Takua Pa also has a large produce market behind the bus terminal. Alongside the market is the main river of Takua Pa. And it is an event here that this post is mainly about. Thailand has a population with the greatest percentage of Buddhists in the world. Approximately 94% of the 69 million people are Buddhist, while 4% consider themselves as Muslim and about 1% as Christians. Buddhism differs from the other religions in that it is considered to, primarily, be a practice, not a set of beliefs as represented by the theistic religions of the world. One of the main Buddhist practices is the making of merit. The results obtained from this practice depend on 3 things: what type of offering is made, who has made the offering, and who is the receiver of the offering.

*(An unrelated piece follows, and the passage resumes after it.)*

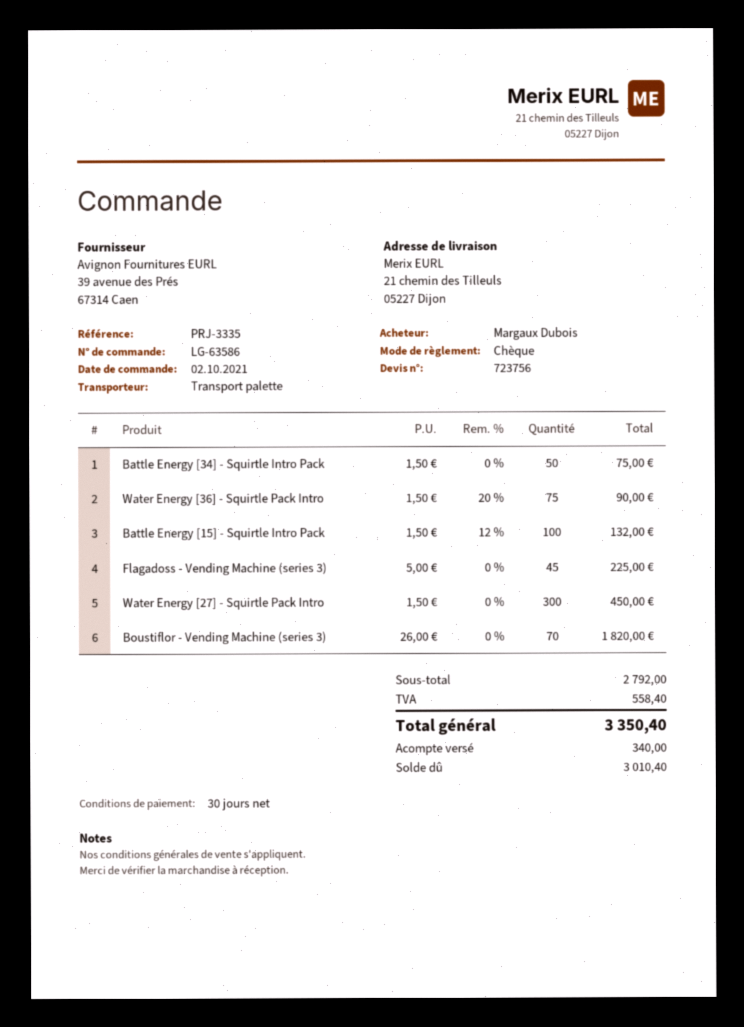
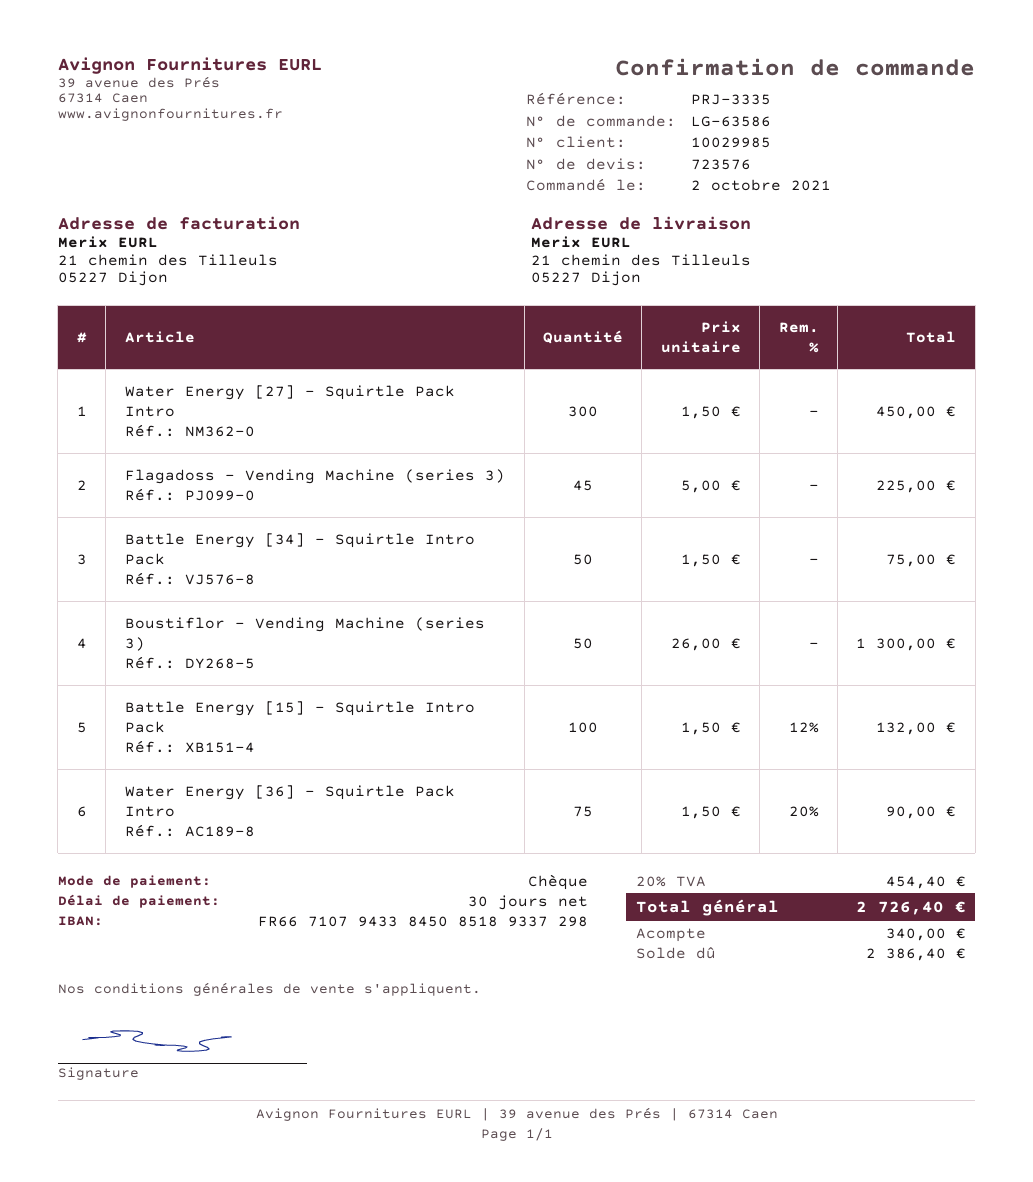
quote number: 723756 -> 723576
Boustiflor - Vending Machine (series 3): 70 x 26.00 = 1820.00 -> 50 x 26.00 = 1300.00
tax: 558.40 -> 454.40
total: 3350.40 -> 2726.40
balance: 3010.40 -> 2386.40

Thus, as an example, a person who offers a gift to a devout Buddhist monk will receive, in return, greater merit than if the same offering was made to someone who does not practice the 5 moral Buddhist precepts. The 5 principles are: the non-use of intoxicating substances, not stealing, not killing or harming animate beings, desisting from gossip or lying, and not indulging in sexual misconducts. (There are lots of other regulations that Buddhist monks and nuns must adhere to as well. In the Theravada Buddhist tradition, to which the King of Thailand must subscribe to, monks are required to follow 227 rules, whereas nuns are required to follow 311 rules!)
The freeing of fish back into the river or sea, is a well-known practice that makes merit. In the above video, a Thai Lady who is a practicing Buddhist, has bought several eels from the Takua Pa market and is releasing them into the Takua Pa river. Prior to their release, she performs a short ceremony of lighting incense and saying prayers. There is a Buddhist belief that giving eels back their freedom will result in good economic fortunes in addition to helping work and study efforts.
Takua Pa is the nearest main town north of the Khao Lak center, and is located approximately 32 kms away. Even though there are sufficient things to do in Khao Lak to last an entire holiday, taking a trip to Takua Pa (by bus or taxi) is well worth the effort.